---- Extracted material

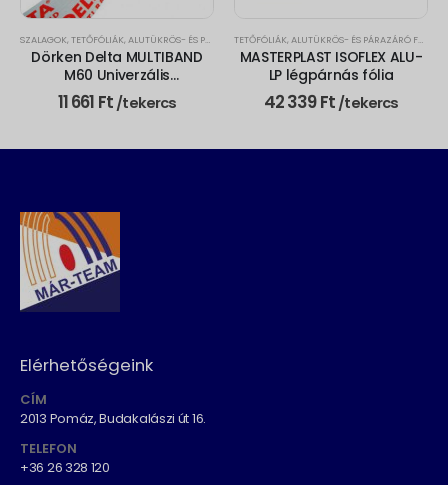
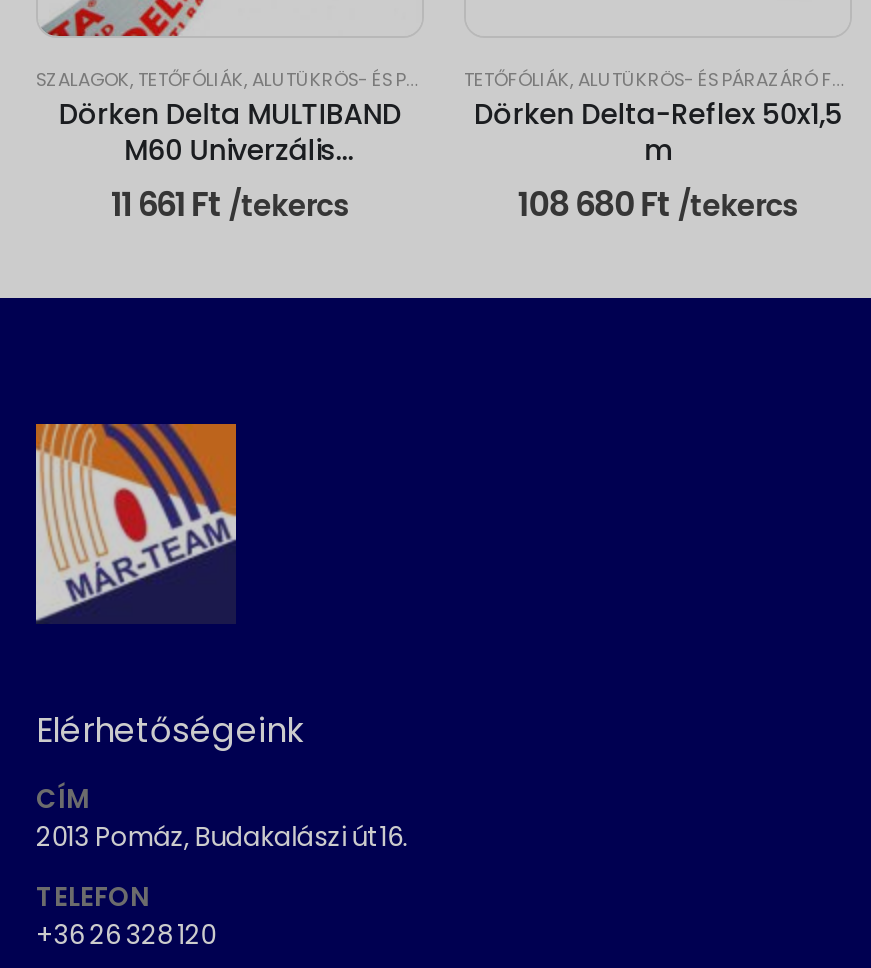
- MASTERPLAST ISOFLEX ALU-
- LP légpárnás fólia
- 42 339Ft /tekercs
+ Dörken Delta-Reflex 50x1,5
+ m
+ 108 680Ft /tekercs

--------

(Your assignment): Give back the material word for word, without images.

(The completed task):
- MASTERPLAST ISOFLEX ALU-
- LP légpárnás fólia
- 42 339Ft /tekercs
+ Dörken Delta-Reflex 50x1,5
+ m
+ 108 680Ft /tekercs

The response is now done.